Required work:
What lines in the records below mention "confirm"? List them all.

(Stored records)
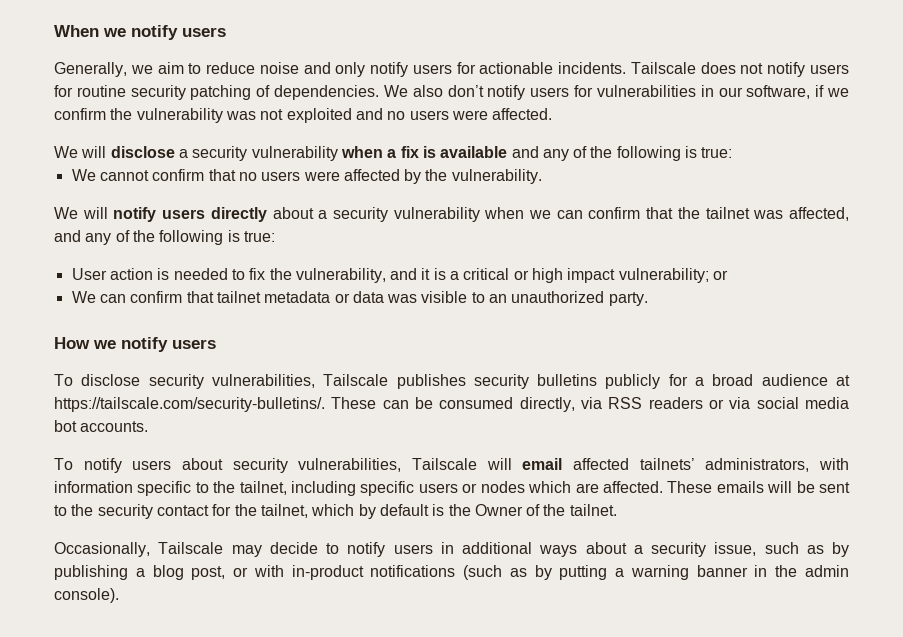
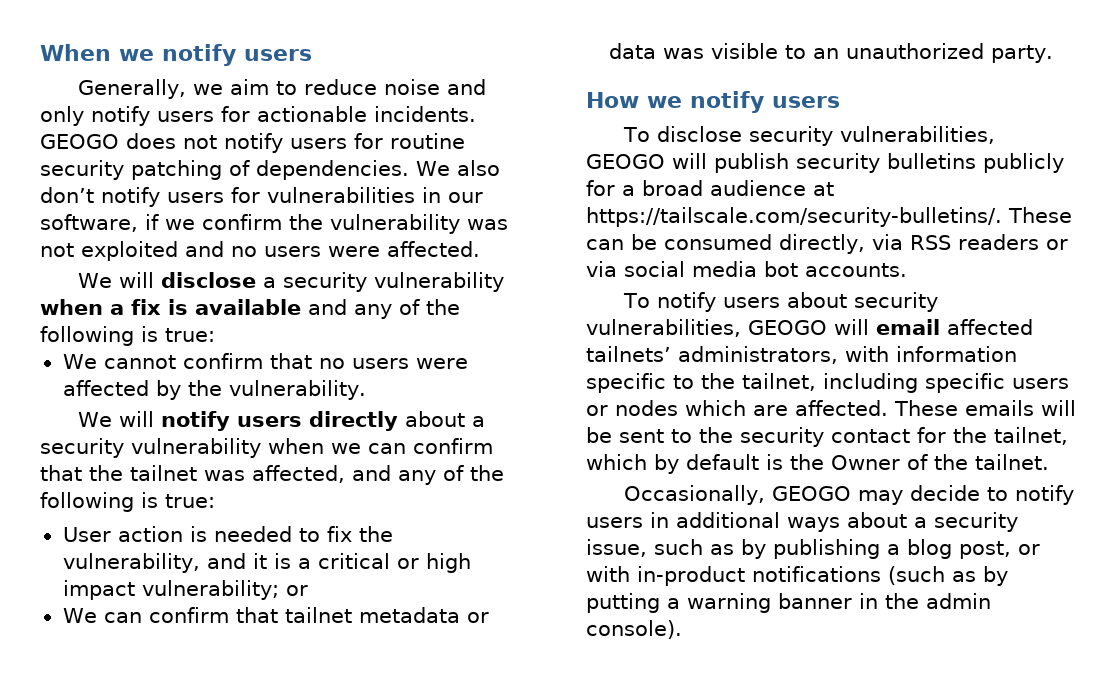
- Tailscale does not notify users for routine security patching of dependencies.
+ GEOGO does not notify users for routine security patching of dependencies.
- To disclose security vulnerabilities, Tailscale publishes security bulletins publicly for a broad audience at https://tailscale.com/security-bulletins/. These can be consumed directly, via RSS readers or via social media bot accounts.
+ To disclose security vulnerabilities, GEOGO will publish security bulletins publicly for a broad audience at https://tailscale.com/security-bulletins/. These can be consumed directly, via RSS readers or via social media bot accounts.
- To notify users about security vulnerabilities, Tailscale will email affected tailnets’ administrators, with information specific to the tailnet, including specific users or nodes which are affected.
+ To notify users about security vulnerabilities, GEOGO will email affected tailnets’ administrators, with information specific to the tailnet, including specific users or nodes which are affected.
- Occasionally, Tailscale may decide to notify users in additional ways about a security issue, such as by publishing a blog post, or with in-product notifications (such as by putting a warning banner in the admin console).
+ Occasionally, GEOGO may decide to notify users in additional ways about a security issue, such as by publishing a blog post, or with in-product notifications (such as by putting a warning banner in the admin console).

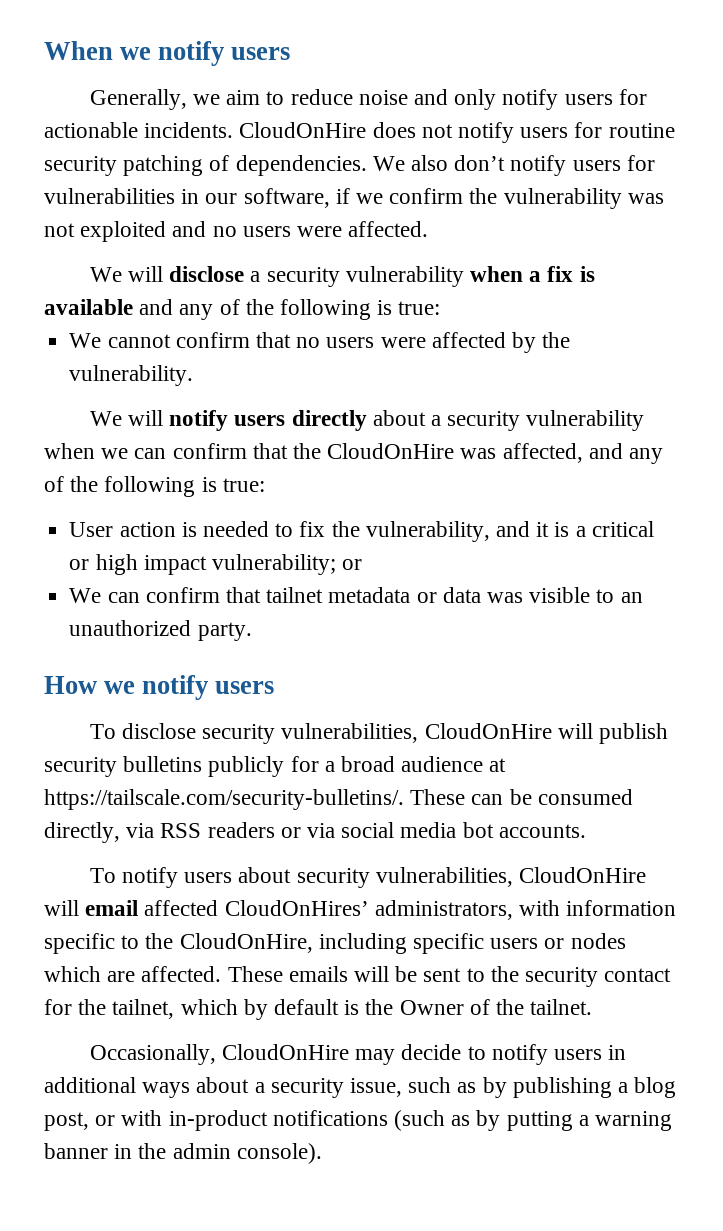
- GEOGO does not notify users for routine security patching of dependencies.
+ CloudOnHire does not notify users for routine security patching of dependencies.
- We will notify users directly about a security vulnerability when we can confirm that the tailnet was affected, and any of the following is true:
+ We will notify users directly about a security vulnerability when we can confirm that the CloudOnHire was affected, and any of the following is true:
- To disclose security vulnerabilities, GEOGO will publish security bulletins publicly for a broad audience at https://tailscale.com/security-bulletins/. These can be consumed directly, via RSS readers or via social media bot accounts.
+ To disclose security vulnerabilities, CloudOnHire will publish security bulletins publicly for a broad audience at https://tailscale.com/security-bulletins/. These can be consumed directly, via RSS readers or via social media bot accounts.
- To notify users about security vulnerabilities, GEOGO will email affected tailnets’ administrators, with information specific to the tailnet, including specific users or nodes which are affected.
+ To notify users about security vulnerabilities, CloudOnHire will email affected CloudOnHires’ administrators, with information specific to the CloudOnHire, including specific users or nodes which are affected.
- Occasionally, GEOGO may decide to notify users in additional ways about a security issue, such as by publishing a blog post, or with in-product notifications (such as by putting a warning banner in the admin console).
+ Occasionally, CloudOnHire may decide to notify users in additional ways about a security issue, such as by publishing a blog post, or with in-product notifications (such as by putting a warning banner in the admin console).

Answer space:
- We will notify users directly about a security vulnerability when we can confirm that the tailnet was affected, and any of the following is true:
+ We will notify users directly about a security vulnerability when we can confirm that the CloudOnHire was affected, and any of the following is true:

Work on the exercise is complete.